══ Records shown
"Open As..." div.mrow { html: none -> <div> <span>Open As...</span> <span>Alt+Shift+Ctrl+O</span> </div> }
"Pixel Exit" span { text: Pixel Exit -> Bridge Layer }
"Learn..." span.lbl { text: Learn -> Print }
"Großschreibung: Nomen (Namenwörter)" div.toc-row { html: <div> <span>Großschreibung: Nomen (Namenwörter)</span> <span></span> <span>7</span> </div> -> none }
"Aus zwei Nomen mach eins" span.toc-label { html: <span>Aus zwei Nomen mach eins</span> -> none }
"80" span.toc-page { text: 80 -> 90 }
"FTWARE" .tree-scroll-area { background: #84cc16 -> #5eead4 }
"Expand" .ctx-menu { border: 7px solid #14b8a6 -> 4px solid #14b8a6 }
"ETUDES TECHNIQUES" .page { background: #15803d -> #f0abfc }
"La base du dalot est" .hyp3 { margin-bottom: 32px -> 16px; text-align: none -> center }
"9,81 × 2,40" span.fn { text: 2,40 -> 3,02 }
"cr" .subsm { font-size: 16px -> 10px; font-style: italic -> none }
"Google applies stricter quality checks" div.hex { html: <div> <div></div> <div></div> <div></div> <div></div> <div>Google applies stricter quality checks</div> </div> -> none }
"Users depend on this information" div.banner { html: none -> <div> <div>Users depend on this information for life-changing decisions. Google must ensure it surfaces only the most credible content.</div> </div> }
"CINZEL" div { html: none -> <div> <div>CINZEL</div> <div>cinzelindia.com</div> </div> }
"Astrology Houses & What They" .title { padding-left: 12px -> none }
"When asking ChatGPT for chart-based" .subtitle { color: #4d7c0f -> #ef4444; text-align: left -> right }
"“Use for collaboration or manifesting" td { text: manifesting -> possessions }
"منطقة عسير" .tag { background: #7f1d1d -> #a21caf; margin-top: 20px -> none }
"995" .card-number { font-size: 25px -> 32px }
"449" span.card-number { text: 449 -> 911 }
════
• What you should do: Take the entries above and return only the lines from the one with "base du dalot" to the one with "html: <div> <div></div>", both included, unchanged.

• Answer:
"La base du dalot est" .hyp3 { margin-bottom: 32px -> 16px; text-align: none -> center }
"9,81 × 2,40" span.fn { text: 2,40 -> 3,02 }
"cr" .subsm { font-size: 16px -> 10px; font-style: italic -> none }
"Google applies stricter quality checks" div.hex { html: <div> <div></div> <div></div> <div></div> <div></div> <div>Google applies stricter quality checks</div> </div> -> none }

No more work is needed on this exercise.